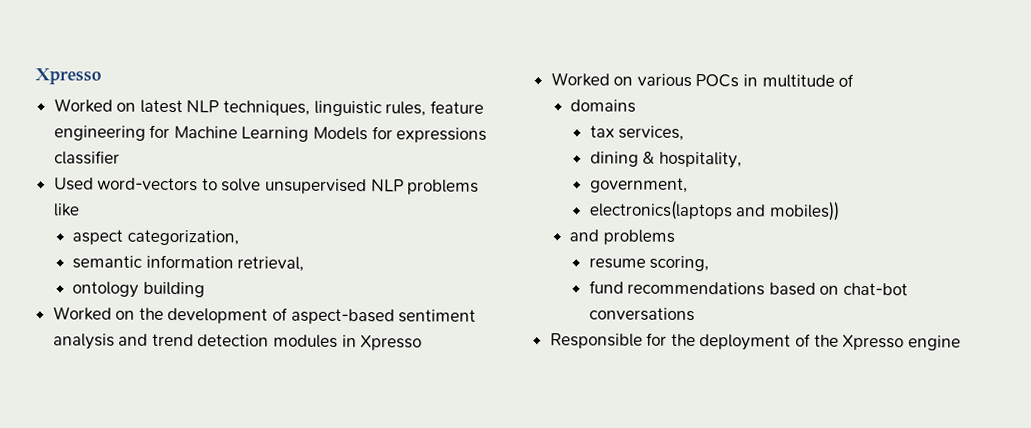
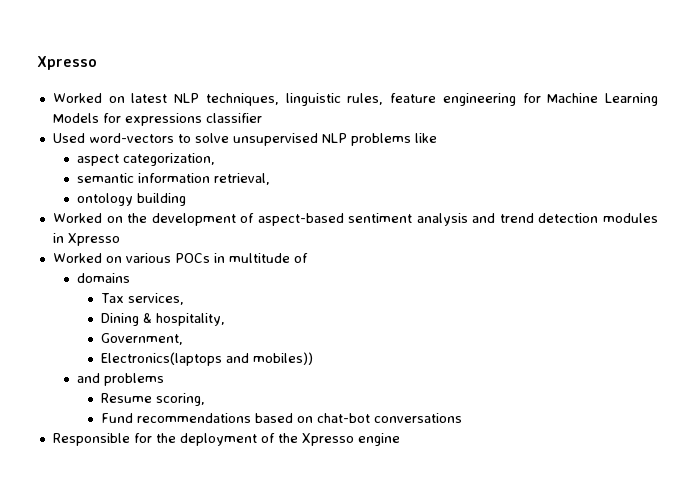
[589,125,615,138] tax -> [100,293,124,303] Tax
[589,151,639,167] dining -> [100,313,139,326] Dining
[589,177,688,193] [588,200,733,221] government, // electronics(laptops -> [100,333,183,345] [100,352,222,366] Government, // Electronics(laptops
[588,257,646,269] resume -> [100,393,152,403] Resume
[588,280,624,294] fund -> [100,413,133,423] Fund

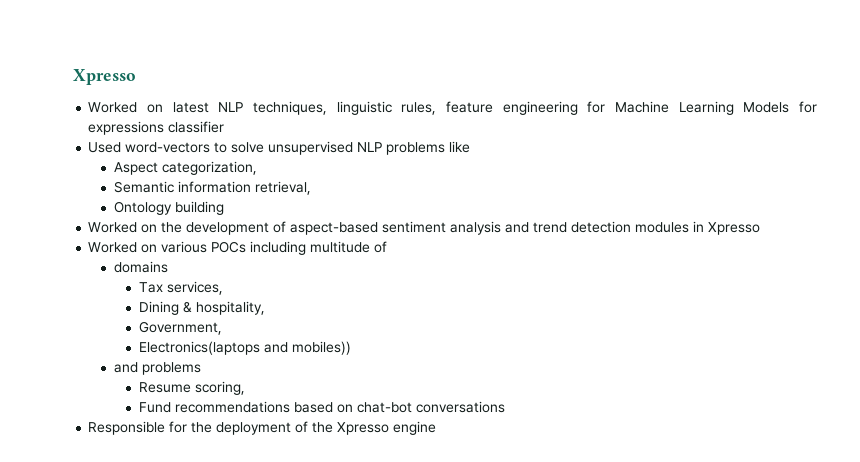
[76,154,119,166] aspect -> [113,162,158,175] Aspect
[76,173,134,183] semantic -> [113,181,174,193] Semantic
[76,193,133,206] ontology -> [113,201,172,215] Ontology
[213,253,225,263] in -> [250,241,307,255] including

+-------+

PROBLEM REQUIREMENTS = What you write should match, character for character, the lines from the one with "[76,173,134,183] semantic ->" to the end of the data, both included.

RESULT FOR THIS EXERCISE =
[76,173,134,183] semantic -> [113,181,174,193] Semantic
[76,193,133,206] ontology -> [113,201,172,215] Ontology
[213,253,225,263] in -> [250,241,307,255] including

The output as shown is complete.